Task to complete. Search the listing below for the word "stop" and return each line that contains it.

========================================================================

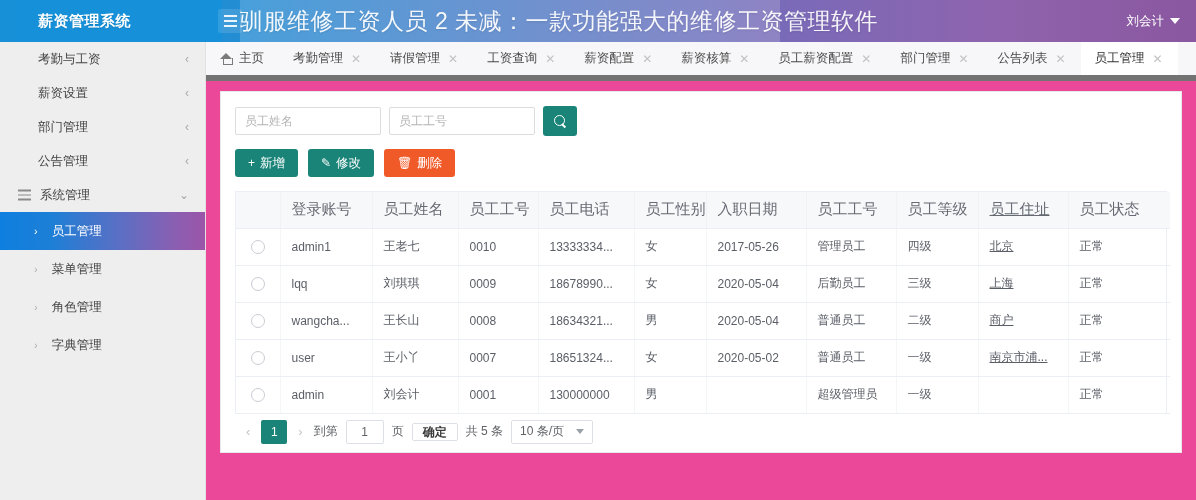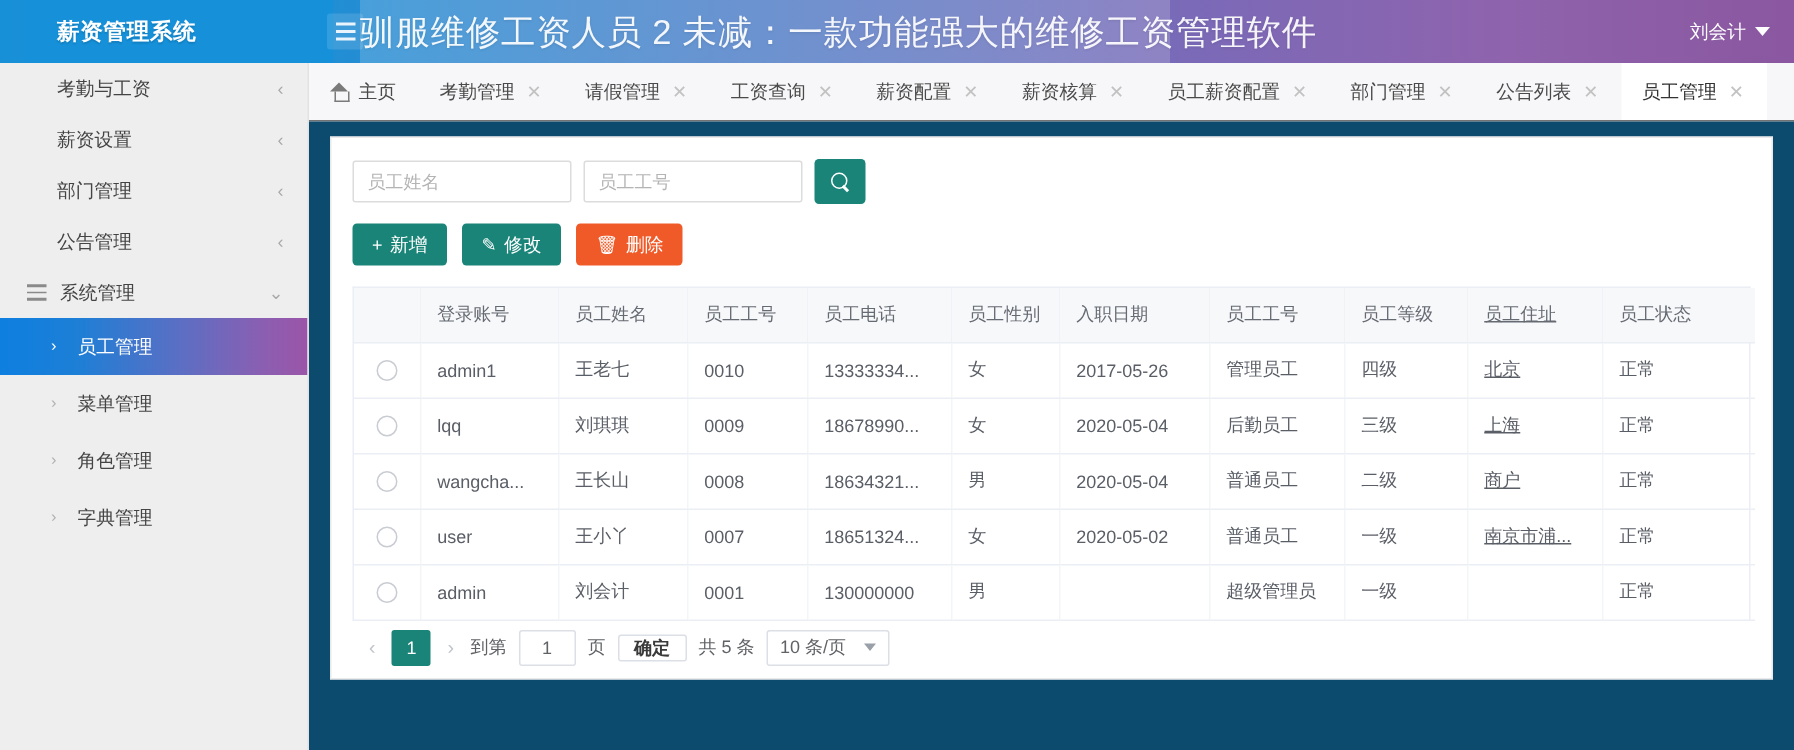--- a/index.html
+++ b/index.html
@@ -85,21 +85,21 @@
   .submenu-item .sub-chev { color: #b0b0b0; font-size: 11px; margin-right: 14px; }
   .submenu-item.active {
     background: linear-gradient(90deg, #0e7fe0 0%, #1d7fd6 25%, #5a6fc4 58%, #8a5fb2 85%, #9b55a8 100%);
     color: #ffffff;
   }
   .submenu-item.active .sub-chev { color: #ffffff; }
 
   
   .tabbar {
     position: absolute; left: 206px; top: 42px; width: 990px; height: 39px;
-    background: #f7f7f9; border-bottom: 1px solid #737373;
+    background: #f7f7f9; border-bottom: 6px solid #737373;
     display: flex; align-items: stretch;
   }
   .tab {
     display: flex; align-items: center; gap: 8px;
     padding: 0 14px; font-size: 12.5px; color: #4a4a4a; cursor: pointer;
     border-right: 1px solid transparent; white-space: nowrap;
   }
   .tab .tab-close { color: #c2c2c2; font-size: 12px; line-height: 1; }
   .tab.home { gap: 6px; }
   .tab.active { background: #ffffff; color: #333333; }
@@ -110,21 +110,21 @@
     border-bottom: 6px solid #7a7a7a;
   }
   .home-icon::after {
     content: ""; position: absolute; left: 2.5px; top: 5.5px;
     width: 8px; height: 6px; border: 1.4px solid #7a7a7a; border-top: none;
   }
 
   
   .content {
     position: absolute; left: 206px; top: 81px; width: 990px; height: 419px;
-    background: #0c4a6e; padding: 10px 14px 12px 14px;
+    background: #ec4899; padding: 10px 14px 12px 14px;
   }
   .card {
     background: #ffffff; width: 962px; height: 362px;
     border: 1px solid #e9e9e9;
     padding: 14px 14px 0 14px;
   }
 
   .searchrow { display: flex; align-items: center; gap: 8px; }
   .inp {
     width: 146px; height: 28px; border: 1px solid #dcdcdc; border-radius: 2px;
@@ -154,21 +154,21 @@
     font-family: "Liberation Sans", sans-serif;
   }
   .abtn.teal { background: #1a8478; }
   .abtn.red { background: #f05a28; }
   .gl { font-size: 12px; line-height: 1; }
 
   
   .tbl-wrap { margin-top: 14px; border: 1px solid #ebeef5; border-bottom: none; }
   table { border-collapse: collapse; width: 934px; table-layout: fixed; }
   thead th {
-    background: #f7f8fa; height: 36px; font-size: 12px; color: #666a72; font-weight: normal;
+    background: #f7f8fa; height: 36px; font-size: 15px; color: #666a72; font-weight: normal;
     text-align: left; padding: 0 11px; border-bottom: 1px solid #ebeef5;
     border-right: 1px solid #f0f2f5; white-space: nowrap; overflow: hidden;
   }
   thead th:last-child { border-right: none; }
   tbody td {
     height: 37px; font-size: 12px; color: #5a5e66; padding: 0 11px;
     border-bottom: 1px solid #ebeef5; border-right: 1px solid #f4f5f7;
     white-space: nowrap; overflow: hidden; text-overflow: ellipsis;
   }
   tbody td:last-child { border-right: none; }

========================================================================

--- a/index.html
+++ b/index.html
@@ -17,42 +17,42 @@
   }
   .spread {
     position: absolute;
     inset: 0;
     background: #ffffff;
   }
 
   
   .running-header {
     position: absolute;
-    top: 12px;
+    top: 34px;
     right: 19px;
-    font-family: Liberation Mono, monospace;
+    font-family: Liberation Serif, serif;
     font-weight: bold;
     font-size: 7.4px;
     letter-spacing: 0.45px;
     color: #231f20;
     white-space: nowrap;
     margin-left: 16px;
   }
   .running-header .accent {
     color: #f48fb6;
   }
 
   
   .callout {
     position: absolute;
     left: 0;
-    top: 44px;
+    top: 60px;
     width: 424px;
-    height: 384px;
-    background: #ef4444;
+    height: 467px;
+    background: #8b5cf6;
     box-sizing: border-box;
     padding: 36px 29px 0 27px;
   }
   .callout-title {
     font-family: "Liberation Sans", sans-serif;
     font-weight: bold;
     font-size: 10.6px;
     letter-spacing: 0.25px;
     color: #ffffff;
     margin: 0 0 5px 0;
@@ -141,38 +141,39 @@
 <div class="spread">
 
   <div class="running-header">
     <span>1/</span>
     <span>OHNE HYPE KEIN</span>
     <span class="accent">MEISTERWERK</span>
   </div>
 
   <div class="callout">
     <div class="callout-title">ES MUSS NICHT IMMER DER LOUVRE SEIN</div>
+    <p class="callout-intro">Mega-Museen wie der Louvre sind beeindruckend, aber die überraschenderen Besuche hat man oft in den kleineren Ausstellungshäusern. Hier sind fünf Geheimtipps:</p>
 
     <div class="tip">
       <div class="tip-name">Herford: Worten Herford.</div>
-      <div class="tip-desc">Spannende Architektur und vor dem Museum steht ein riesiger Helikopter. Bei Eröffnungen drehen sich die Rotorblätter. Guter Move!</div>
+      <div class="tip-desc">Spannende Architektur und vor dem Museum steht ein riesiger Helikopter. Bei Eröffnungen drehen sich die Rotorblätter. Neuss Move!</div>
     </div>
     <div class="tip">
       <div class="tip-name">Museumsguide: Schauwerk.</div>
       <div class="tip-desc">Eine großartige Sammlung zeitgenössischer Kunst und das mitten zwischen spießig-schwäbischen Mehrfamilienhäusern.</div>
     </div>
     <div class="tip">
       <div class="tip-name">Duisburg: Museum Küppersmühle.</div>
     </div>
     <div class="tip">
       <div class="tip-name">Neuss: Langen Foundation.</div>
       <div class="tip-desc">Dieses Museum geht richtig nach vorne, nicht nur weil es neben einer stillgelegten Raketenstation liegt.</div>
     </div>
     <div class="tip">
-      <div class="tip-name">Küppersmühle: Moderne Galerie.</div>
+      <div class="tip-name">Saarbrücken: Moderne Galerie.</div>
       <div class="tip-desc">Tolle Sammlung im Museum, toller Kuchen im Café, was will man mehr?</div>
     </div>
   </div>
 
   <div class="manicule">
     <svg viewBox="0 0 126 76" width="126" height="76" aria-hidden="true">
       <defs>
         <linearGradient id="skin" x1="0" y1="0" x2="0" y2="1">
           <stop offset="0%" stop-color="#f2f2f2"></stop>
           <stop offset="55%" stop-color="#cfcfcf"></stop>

========================================================================

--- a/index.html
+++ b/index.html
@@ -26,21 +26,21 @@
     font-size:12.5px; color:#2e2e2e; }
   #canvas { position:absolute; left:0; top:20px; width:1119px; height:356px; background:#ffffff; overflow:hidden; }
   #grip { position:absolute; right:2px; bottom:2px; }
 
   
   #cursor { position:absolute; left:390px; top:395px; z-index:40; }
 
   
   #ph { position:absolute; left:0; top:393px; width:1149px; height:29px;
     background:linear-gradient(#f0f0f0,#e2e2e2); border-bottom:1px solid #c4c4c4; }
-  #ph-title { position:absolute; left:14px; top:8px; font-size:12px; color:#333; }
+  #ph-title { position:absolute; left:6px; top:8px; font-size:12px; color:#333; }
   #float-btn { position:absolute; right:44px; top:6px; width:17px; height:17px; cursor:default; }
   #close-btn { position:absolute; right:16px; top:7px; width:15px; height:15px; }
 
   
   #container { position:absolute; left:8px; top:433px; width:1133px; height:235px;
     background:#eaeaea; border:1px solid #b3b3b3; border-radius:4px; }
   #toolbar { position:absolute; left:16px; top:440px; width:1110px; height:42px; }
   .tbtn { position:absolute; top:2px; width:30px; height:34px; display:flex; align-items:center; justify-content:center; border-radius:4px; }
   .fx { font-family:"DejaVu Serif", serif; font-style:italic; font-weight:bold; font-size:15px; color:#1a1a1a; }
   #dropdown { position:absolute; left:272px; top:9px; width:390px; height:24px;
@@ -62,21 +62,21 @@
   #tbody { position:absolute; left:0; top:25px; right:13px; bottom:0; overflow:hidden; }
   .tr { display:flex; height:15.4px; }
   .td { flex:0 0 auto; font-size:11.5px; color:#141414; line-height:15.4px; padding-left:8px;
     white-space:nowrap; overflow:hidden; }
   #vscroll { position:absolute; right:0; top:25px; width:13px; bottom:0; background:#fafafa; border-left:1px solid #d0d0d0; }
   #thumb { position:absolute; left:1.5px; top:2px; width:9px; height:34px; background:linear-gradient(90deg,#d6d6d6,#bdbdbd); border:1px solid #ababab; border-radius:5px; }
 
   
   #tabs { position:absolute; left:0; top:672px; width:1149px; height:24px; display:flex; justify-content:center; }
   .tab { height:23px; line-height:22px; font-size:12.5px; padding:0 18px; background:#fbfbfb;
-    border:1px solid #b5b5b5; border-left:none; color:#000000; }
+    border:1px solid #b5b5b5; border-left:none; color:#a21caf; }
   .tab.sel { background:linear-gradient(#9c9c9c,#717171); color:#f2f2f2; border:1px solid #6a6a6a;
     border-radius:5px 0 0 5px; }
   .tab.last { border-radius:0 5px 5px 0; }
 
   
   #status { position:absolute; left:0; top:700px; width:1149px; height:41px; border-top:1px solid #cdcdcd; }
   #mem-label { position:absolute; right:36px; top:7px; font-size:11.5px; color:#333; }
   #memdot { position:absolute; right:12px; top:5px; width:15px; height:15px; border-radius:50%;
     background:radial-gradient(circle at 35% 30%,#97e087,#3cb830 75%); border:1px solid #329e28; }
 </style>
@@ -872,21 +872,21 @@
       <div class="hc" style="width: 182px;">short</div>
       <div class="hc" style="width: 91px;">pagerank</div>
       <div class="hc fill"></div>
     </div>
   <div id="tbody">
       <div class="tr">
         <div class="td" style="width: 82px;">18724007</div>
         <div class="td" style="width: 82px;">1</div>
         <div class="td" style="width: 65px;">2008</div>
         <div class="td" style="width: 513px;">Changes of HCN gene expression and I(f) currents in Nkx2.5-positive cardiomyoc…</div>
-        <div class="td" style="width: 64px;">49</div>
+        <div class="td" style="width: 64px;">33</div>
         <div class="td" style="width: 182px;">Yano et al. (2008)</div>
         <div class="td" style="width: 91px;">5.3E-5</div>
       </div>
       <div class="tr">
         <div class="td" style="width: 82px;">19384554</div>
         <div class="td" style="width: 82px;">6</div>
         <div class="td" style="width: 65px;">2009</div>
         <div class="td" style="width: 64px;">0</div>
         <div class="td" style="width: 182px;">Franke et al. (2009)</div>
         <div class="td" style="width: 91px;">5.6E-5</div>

========================================================================

Result below.
           <stop offset="0%" stop-color="#f2f2f2"></stop>
           <stop offset="55%" stop-color="#cfcfcf"></stop>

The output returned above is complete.